• [Supplied entries]:
↓
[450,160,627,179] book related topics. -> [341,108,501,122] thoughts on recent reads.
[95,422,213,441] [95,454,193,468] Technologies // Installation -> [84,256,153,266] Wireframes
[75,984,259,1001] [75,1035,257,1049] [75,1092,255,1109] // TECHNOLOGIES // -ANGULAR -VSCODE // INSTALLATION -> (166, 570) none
↑
↓
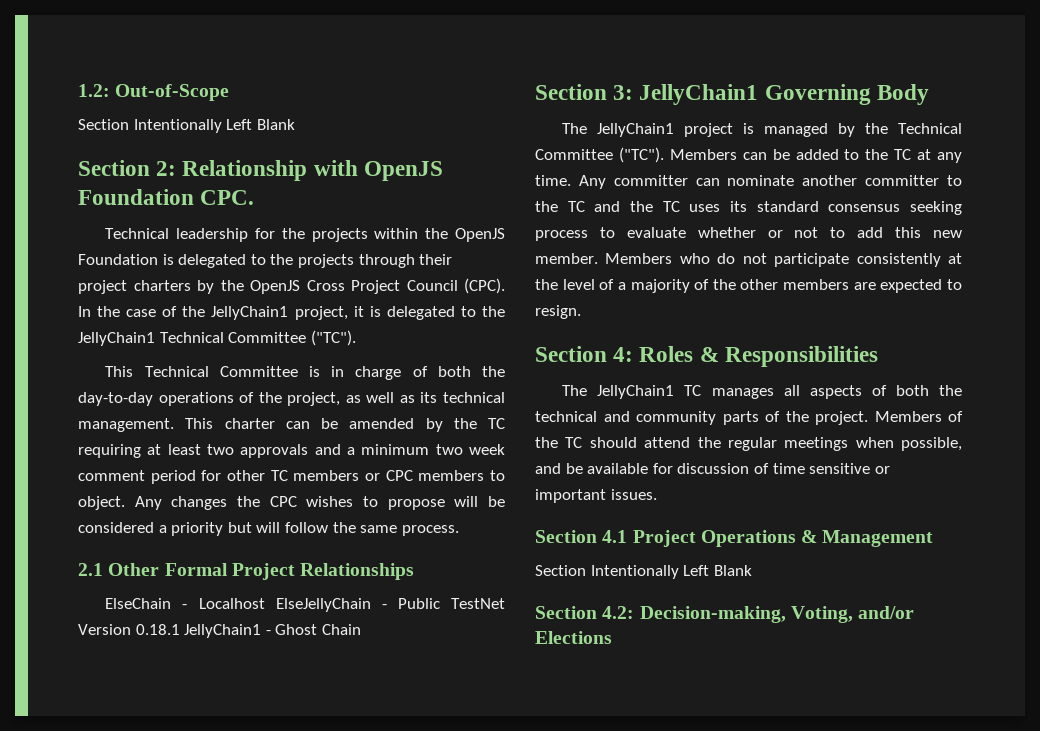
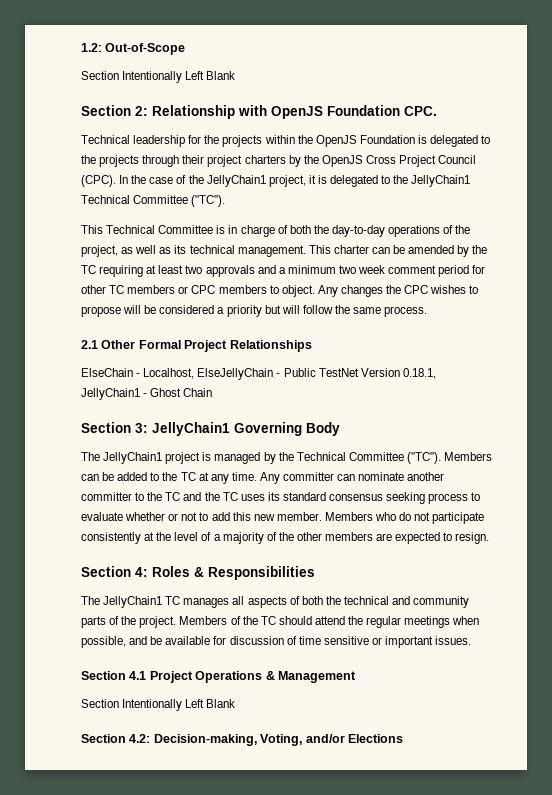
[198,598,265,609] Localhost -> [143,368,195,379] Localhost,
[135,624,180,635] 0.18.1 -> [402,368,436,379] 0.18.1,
↑
↓
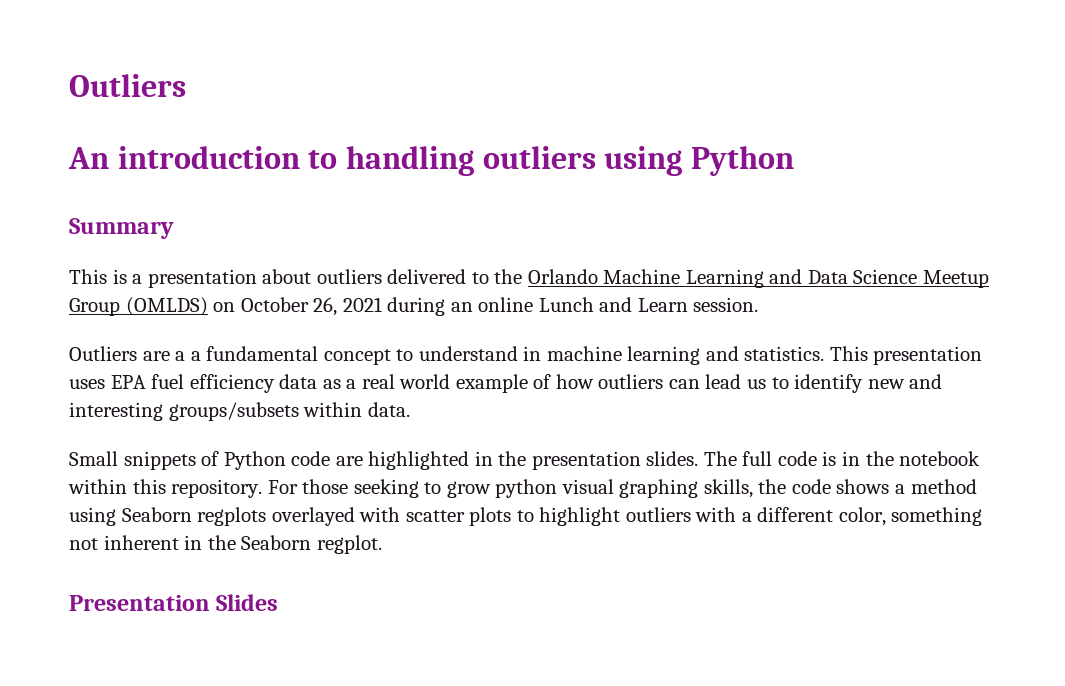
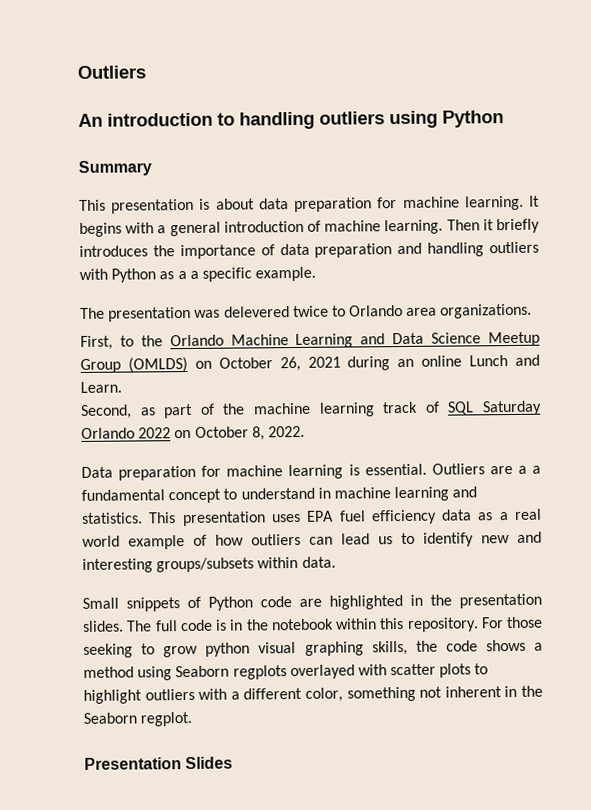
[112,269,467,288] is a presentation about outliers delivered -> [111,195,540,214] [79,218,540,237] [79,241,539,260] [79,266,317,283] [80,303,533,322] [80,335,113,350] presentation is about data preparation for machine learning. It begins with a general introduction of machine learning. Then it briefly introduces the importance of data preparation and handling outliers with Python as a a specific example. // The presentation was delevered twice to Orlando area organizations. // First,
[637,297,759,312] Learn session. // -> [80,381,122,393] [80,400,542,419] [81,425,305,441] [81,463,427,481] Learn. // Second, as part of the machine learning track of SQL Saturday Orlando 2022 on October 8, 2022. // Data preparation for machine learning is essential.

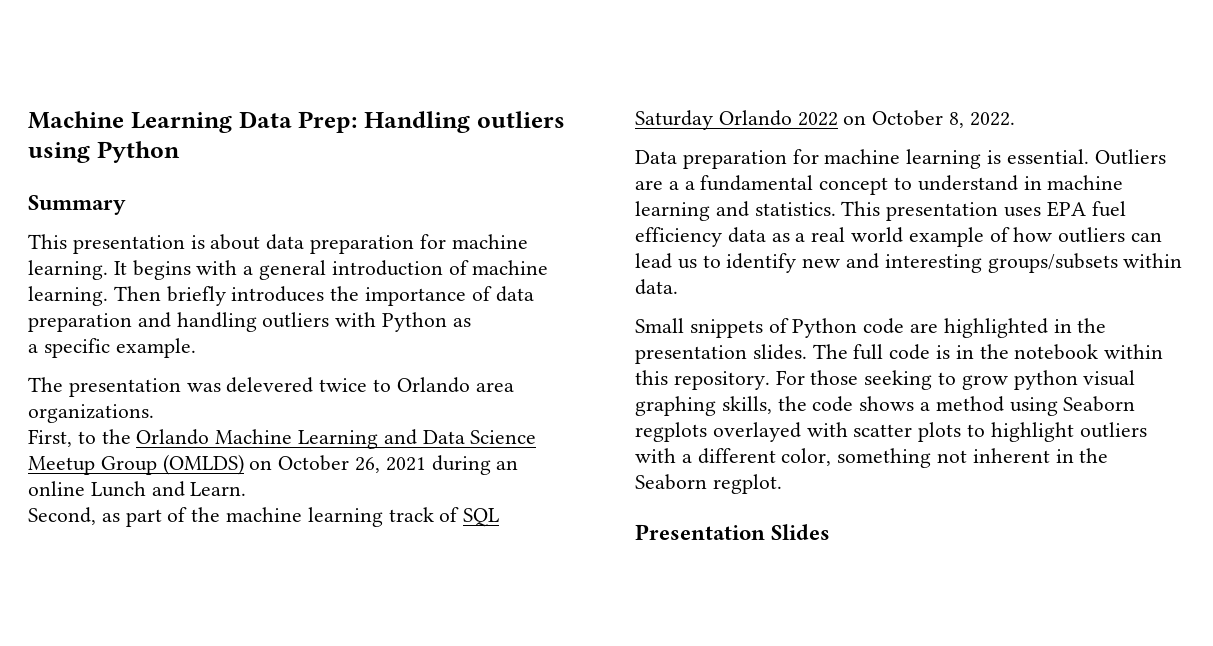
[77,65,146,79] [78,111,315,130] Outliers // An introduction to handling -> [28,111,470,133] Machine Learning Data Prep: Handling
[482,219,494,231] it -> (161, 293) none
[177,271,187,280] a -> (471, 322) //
↑
• [Required work]:
Within these entries, output exactly the lines starting at the one with "[637,297,759,312] Learn session." and finishing at the one with "[177,271,187,280] a -> (471, 322) //". Leave pictures out of the output.

• [Response to this exercise]:
[637,297,759,312] Learn session. // -> [80,381,122,393] [80,400,542,419] [81,425,305,441] [81,463,427,481] Learn. // Second, as part of the machine learning track of SQL Saturday Orlando 2022 on October 8, 2022. // Data preparation for machine learning is essential.

[77,65,146,79] [78,111,315,130] Outliers // An introduction to handling -> [28,111,470,133] Machine Learning Data Prep: Handling
[482,219,494,231] it -> (161, 293) none
[177,271,187,280] a -> (471, 322) //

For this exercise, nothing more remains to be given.